Task description: The reply should be an exact repeat of the listing, with no pictures in it.

Entries supplied:
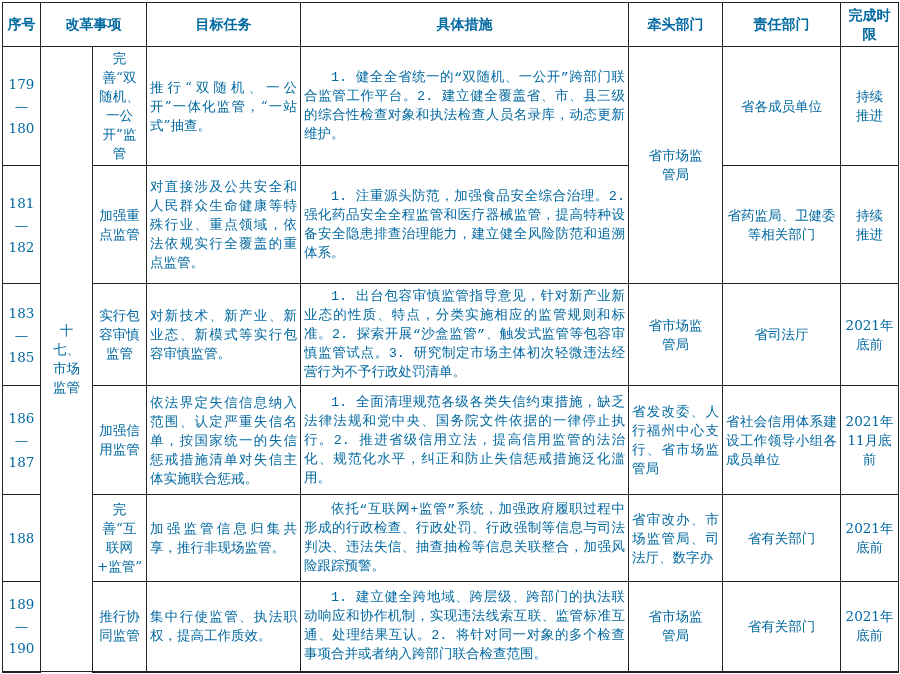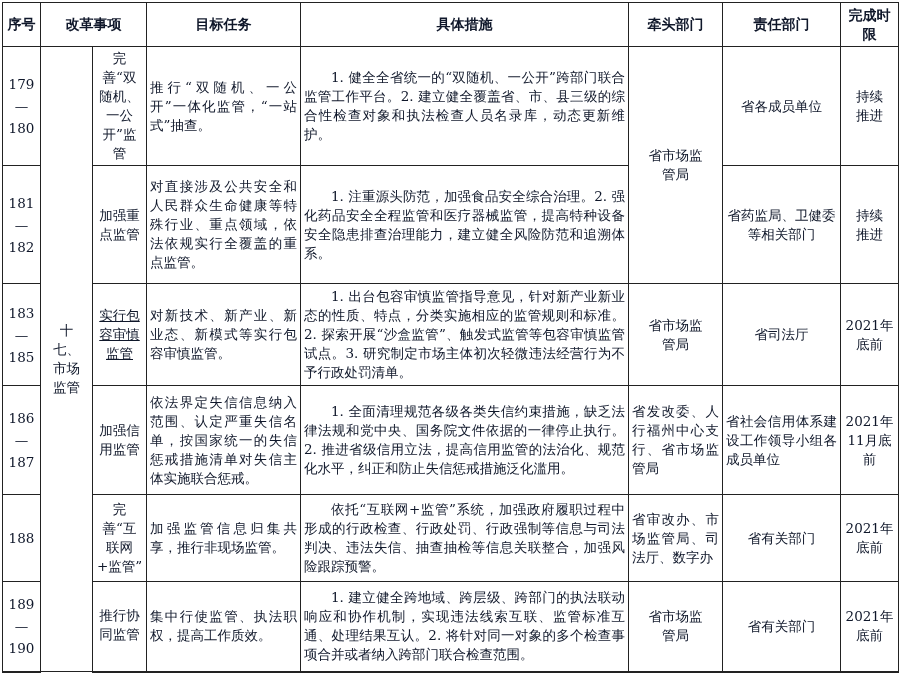--- a/index.html
+++ b/index.html
@@ -4,41 +4,41 @@
   <style>
     html, body { margin: 0; padding: 0; background: #ffffff; }
     body { width: 900px; height: 674px; overflow: hidden; }
     table.reform {
       position: absolute; left: 2px; top: 2px;
       border-collapse: collapse;
       table-layout: fixed;
       width: 896px;
       font-family: "DejaVu Serif", "Liberation Serif", serif;
       font-size: 13.5px;
-      color: #0f172a;
+      color: #0369a1;
       line-height: 19px;
     }
     table.reform td, table.reform th {
       border: 1px solid #222;
       padding: 1px 3px;
       vertical-align: middle;
       overflow: hidden;
     }
     table.reform th {
       font-family: "DejaVu Sans", "Liberation Sans", sans-serif;
       font-weight: bold;
       font-size: 14px;
       text-align: center;
       height: 41px;
       line-height: 19px;
     }
     .c { text-align: center; }
     .j { text-align: justify; }
     .seq { text-align: center; line-height: 22px; }
-    .measure { text-indent: 2em; text-align: justify; }
+    .measure { text-indent: 2em; text-align: justify; font-family: Liberation Mono, monospace; }
     .outer-bottom td { border-bottom: 2px solid #222 !important; }
   </style>
 </head>
 <body>
 
 <table class="reform">
   <colgroup>
     <col style="width:38px">
     <col style="width:52px">
     <col style="width:54px">
@@ -99,21 +99,21 @@
       </td>
     </tr>
 
     <tr style="height:102px">
       <td class="seq">
         <div>183</div>
         <div>—</div>
         <div>185</div>
       </td>
       <td class="c">
-        <div style="width:44px;margin:12px auto;text-decoration:underline;">实行包容审慎监管</div>
+        <div style="width:44px;margin:12px auto;">实行包容审慎监管</div>
       </td>
       <td class="j">对新技术、新产业、新业态、新模式等实行包容审慎监管。</td>
       <td class="measure">1. 出台包容审慎监管指导意见，针对新产业新业态的性质、特点，分类实施相应的监管规则和标准。2. 探索开展“沙盒监管”、触发式监管等包容审慎监管试点。3. 研究制定市场主体初次轻微违法经营行为不予行政处罚清单。</td>
       <td class="c">
         <div style="width:60px;margin:0 auto;">省市场监管局</div>
       </td>
       <td class="c">省司法厅</td>
       <td class="c">
         <div style="width:50px;margin:0 auto;">2021年底前</div>
       </td>
@@ -151,21 +151,21 @@
       </td>
     </tr>
 
     <tr class="outer-bottom" style="height:90px">
       <td class="seq">
         <div>189</div>
         <div>—</div>
         <div>190</div>
       </td>
       <td class="c">
-        <div style="width:44px;margin:0 auto;font-family:Liberation Mono, monospace;">推行协同监管</div>
+        <div style="width:44px;margin:0 auto;">推行协同监管</div>
       </td>
       <td class="j">集中行使监管、执法职权，提高工作质效。</td>
       <td class="measure">1. 建立健全跨地域、跨层级、跨部门的执法联动响应和协作机制，实现违法线索互联、监管标准互通、处理结果互认。2. 将针对同一对象的多个检查事项合并或者纳入跨部门联合检查范围。</td>
       <td class="c">
         <div style="width:60px;margin:0 auto;">省市场监管局</div>
       </td>
       <td class="c">省有关部门</td>
       <td class="c">
         <div style="width:50px;margin:0 auto;">2021年底前</div>
       </td>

Task answer:
--- a/index.html
+++ b/index.html
@@ -4,41 +4,41 @@
   <style>
     html, body { margin: 0; padding: 0; background: #ffffff; }
     body { width: 900px; height: 674px; overflow: hidden; }
     table.reform {
       position: absolute; left: 2px; top: 2px;
       border-collapse: collapse;
       table-layout: fixed;
       width: 896px;
       font-family: "DejaVu Serif", "Liberation Serif", serif;
       font-size: 13.5px;
-      color: #0f172a;
+      color: #0369a1;
       line-height: 19px;
     }
     table.reform td, table.reform th {
       border: 1px solid #222;
       padding: 1px 3px;
       vertical-align: middle;
       overflow: hidden;
     }
     table.reform th {
       font-family: "DejaVu Sans", "Liberation Sans", sans-serif;
       font-weight: bold;
       font-size: 14px;
       text-align: center;
       height: 41px;
       line-height: 19px;
     }
     .c { text-align: center; }
     .j { text-align: justify; }
     .seq { text-align: center; line-height: 22px; }
-    .measure { text-indent: 2em; text-align: justify; }
+    .measure { text-indent: 2em; text-align: justify; font-family: Liberation Mono, monospace; }
     .outer-bottom td { border-bottom: 2px solid #222 !important; }
   </style>
 </head>
 <body>
 
 <table class="reform">
   <colgroup>
     <col style="width:38px">
     <col style="width:52px">
     <col style="width:54px">
@@ -99,21 +99,21 @@
       </td>
     </tr>
 
     <tr style="height:102px">
       <td class="seq">
         <div>183</div>
         <div>—</div>
         <div>185</div>
       </td>
       <td class="c">
-        <div style="width:44px;margin:12px auto;text-decoration:underline;">实行包容审慎监管</div>
+        <div style="width:44px;margin:12px auto;">实行包容审慎监管</div>
       </td>
       <td class="j">对新技术、新产业、新业态、新模式等实行包容审慎监管。</td>
       <td class="measure">1. 出台包容审慎监管指导意见，针对新产业新业态的性质、特点，分类实施相应的监管规则和标准。2. 探索开展“沙盒监管”、触发式监管等包容审慎监管试点。3. 研究制定市场主体初次轻微违法经营行为不予行政处罚清单。</td>
       <td class="c">
         <div style="width:60px;margin:0 auto;">省市场监管局</div>
       </td>
       <td class="c">省司法厅</td>
       <td class="c">
         <div style="width:50px;margin:0 auto;">2021年底前</div>
       </td>
@@ -151,21 +151,21 @@
       </td>
     </tr>
 
     <tr class="outer-bottom" style="height:90px">
       <td class="seq">
         <div>189</div>
         <div>—</div>
         <div>190</div>
       </td>
       <td class="c">
-        <div style="width:44px;margin:0 auto;font-family:Liberation Mono, monospace;">推行协同监管</div>
+        <div style="width:44px;margin:0 auto;">推行协同监管</div>
       </td>
       <td class="j">集中行使监管、执法职权，提高工作质效。</td>
       <td class="measure">1. 建立健全跨地域、跨层级、跨部门的执法联动响应和协作机制，实现违法线索互联、监管标准互通、处理结果互认。2. 将针对同一对象的多个检查事项合并或者纳入跨部门联合检查范围。</td>
       <td class="c">
         <div style="width:60px;margin:0 auto;">省市场监管局</div>
       </td>
       <td class="c">省有关部门</td>
       <td class="c">
         <div style="width:50px;margin:0 auto;">2021年底前</div>
       </td>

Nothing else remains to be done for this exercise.